Plasma IGF-1 values rise approximately 6-9 hr following resistance training (Kraemer et al., 1993), reach peak values 16 hours post training (Chandler, Byrne, Patterson, & Ivy, 1994), and have been shown to be higher at rest in trained vs. untrained men (Rubin et al., 2005).  Systemically circulating IGF-1s are classified into two subtypes, IGF-1Ea and IGF-1Eb.  Circulating IGF-1s are synthesized in the liver and regulated by GH (Frystyk, 2010).  Generation of IGF-1 by GH is sensitive to changes in nutrition, such that GH receptor responsiveness is decreased in a fasted state, whereas increased delivery of insulin via the portal vein increases GH receptor availability on hepatocytes (Leung, Doyle, Ballesteros, Waters, & Ho, 2000).  Further, insulin increases IGF-1 bioavailability by suppressing hepatic IGF-1 binding protein (IGFBP-1) production (Brismar, Fernqvist, Wahren, & Hall, 1994).

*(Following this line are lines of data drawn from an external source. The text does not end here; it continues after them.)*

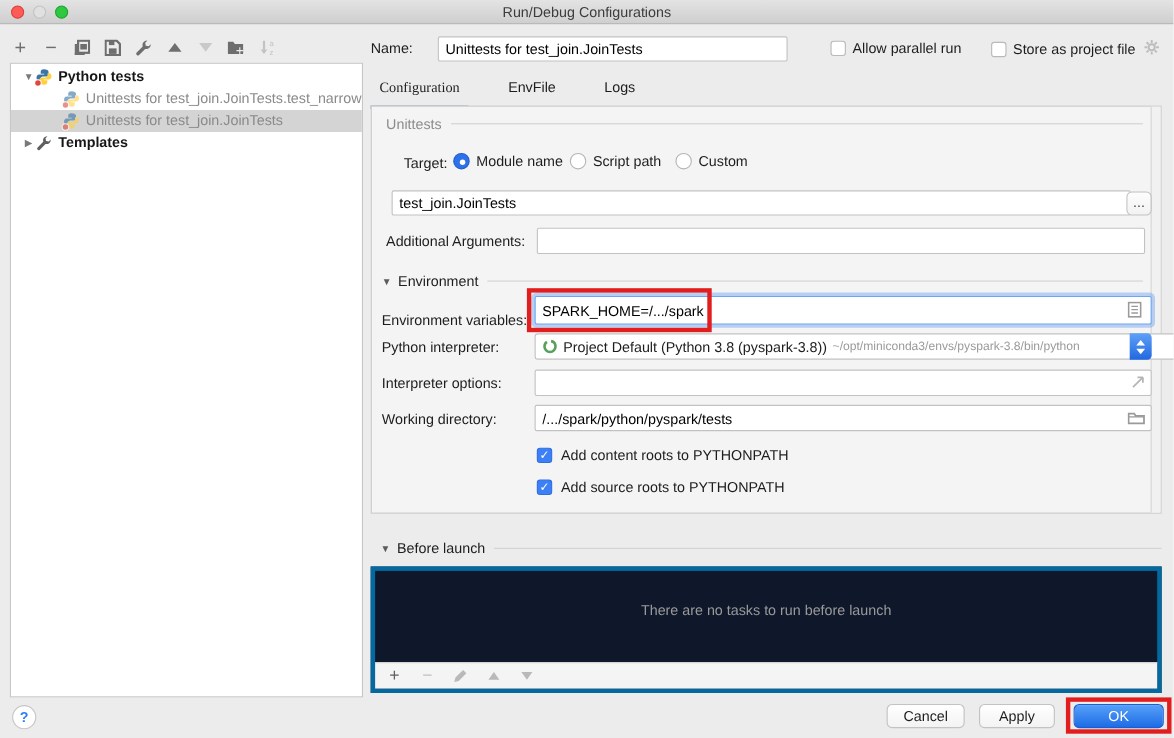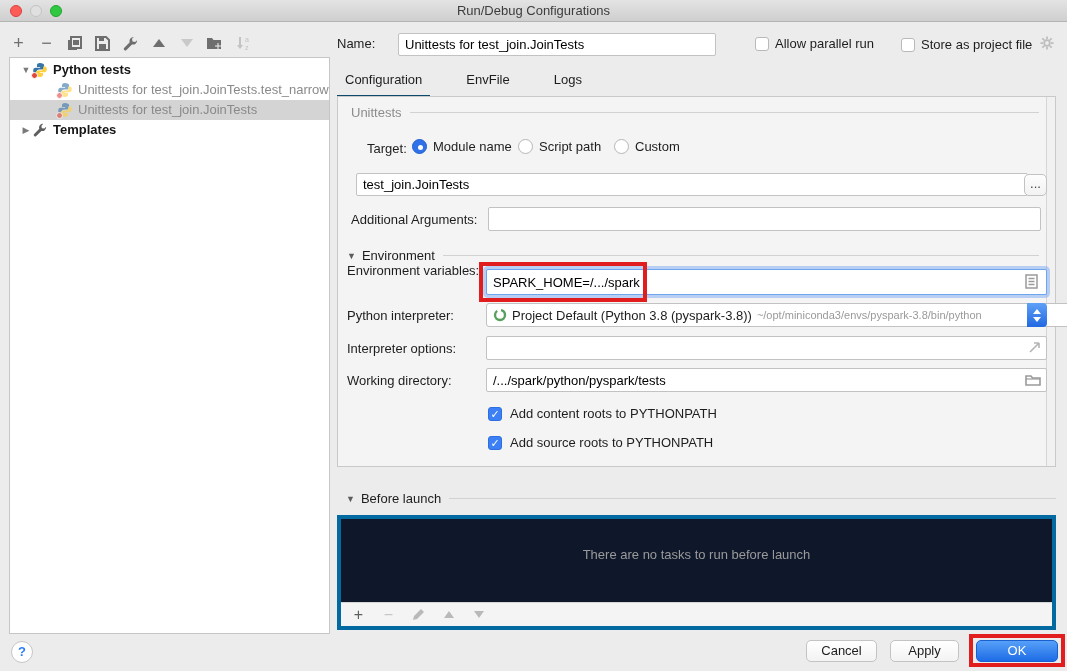--- a/index.html
+++ b/index.html
@@ -48,7 +48,7 @@
   
   .tabs { position:absolute; left:337px; top:68px; display:flex; gap:28px; }
   .tab { padding:4px 8px 8px 8px; cursor:default; }
-  .tab.active { border-bottom:3px solid #0c4a6e; }
+  .tab.active { border-bottom:3px solid #0c4a6e;font-family:Liberation Serif, serif; }
 
   
   .mainpanel { position:absolute; left:337px; top:96px; width:719px; height:371px; background:#f4f4f4; border:1px solid #c9c9c9; }

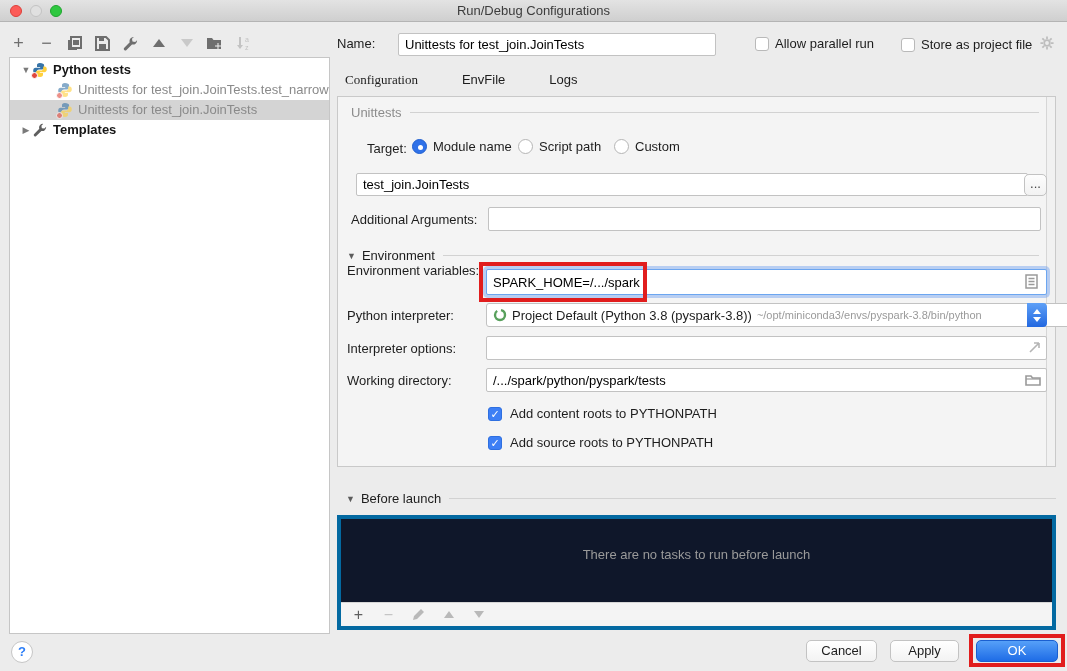--- a/index.html
+++ b/index.html
@@ -245,7 +245,7 @@
       <span class="line"></span>
     </div>
 
-    <span class="flabel" style="left:9px; top:166px;">Environment variables:</span>
+    <span class="flabel" style="left:9px; top:186px;">Environment variables:</span>
     <input class="field" style="left: 148px; top: 172px; width: 561px; height: 26px; border: 1px solid rgb(108, 166, 240); box-shadow: rgba(110, 160, 240, 0.45) 0px 0px 0px 3px; border-radius: 2px;" value="SPARK_HOME=/.../spark">
     <span class="fieldico" style="left:687px; top:177px;">
       <svg width="13" height="15" viewBox="0 0 13 15">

Skeletal muscles express local IGF-1 genes coding for IGF-1Ea, IGF-1Eb, and also IGF-1Ec, also known as mechano growth factor (MGF) since it is activated by mechanical stimulation (Scheonfeld, 2010).  In response to mechanical loading, the IGF-1 gene is immediately spliced toward MGF expression and then transiently splices back toward IGF-1Ea and IGF-1Ba expression.  Local IGF-1 levels remain elevated significantly post training and have been shown to exert myogenic effects up to 72 hr following exercise (McKay, O’Reilly, Phillips, Tarnopolsky, & Parise, 2008).  According to Hill and Goldspink (2003), MGF secretion initiates the myogenic stem cell activation, whereas the transient increase in systemic IGF-1 up regulates myofiber protein synthesis required to complete cellular repair.

Growth hormone.

Growth hormone is secreted by the pituitary, and is regulated by the hypothalamus either positively or negatively via GH releasing factor (GHrF) and somatostatin, respectively (Giustina & Veldhuis, 1998).  GH is released during exercise as a result of elevated metabolite concentrations (lactate, CO₂, H⁺) and neural signals from higher brain centers, such as the motor cortex (Kraemer & Ratamess, 2005).  The magnitude of plasma GH elevation depends on the volume, intensity, and recovery periods during the exercise.  Specifically, resistance exercise employing higher volumes, moderate to high intensities, and shorter recovery periods between sets results in the greatest GH response (Frystyk, 2010).  GH impacts muscle hypertrophy in several ways.  First, GH binding to the receptor stimulates the translation initiation of protein synthesis via the JAK2/Akt/mTOR pathway (Spiering et al., 2008).  Second, GH positively affects body composition by inducing mobilization of triglyceride (TAG) for use in skeletal muscle growth (Vierck et al., 2000).  Third, GH stimulates skeletal muscle uptake and incorporation of amino acids in proteins (Hartman, Veldhuis, & Thorner, 1993), thus contributing to increases lean body mass.  Fourth, GH activates myogenic stem cells by inducing MGF mRNA expression in mechanically loaded skeletal muscles (Imanaka et al., 2008).  Finally, GH stimulates collagen protein synthesis leading to the hypertrophy and strengthening of muscle fascia and tendons (Doessing et al., 2010).